> **Task objective**: Copy verbatim the material from its first line to the line that holds "color: #4c1d95 ->", including that line.

> **Supplied material**:
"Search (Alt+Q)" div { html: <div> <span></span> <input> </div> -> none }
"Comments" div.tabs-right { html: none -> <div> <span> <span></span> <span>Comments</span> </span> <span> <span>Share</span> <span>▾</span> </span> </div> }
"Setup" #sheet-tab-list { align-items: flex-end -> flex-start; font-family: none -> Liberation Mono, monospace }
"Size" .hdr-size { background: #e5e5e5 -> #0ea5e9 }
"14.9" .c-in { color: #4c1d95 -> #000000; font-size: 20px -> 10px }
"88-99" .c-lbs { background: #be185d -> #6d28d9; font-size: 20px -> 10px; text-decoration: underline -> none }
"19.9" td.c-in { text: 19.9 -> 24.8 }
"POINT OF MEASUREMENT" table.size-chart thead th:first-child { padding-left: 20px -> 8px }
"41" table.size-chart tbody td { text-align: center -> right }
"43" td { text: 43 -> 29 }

> **Answer to this problem**:
"Search (Alt+Q)" div { html: <div> <span></span> <input> </div> -> none }
"Comments" div.tabs-right { html: none -> <div> <span> <span></span> <span>Comments</span> </span> <span> <span>Share</span> <span>▾</span> </span> </div> }
"Setup" #sheet-tab-list { align-items: flex-end -> flex-start; font-family: none -> Liberation Mono, monospace }
"Size" .hdr-size { background: #e5e5e5 -> #0ea5e9 }
"14.9" .c-in { color: #4c1d95 -> #000000; font-size: 20px -> 10px }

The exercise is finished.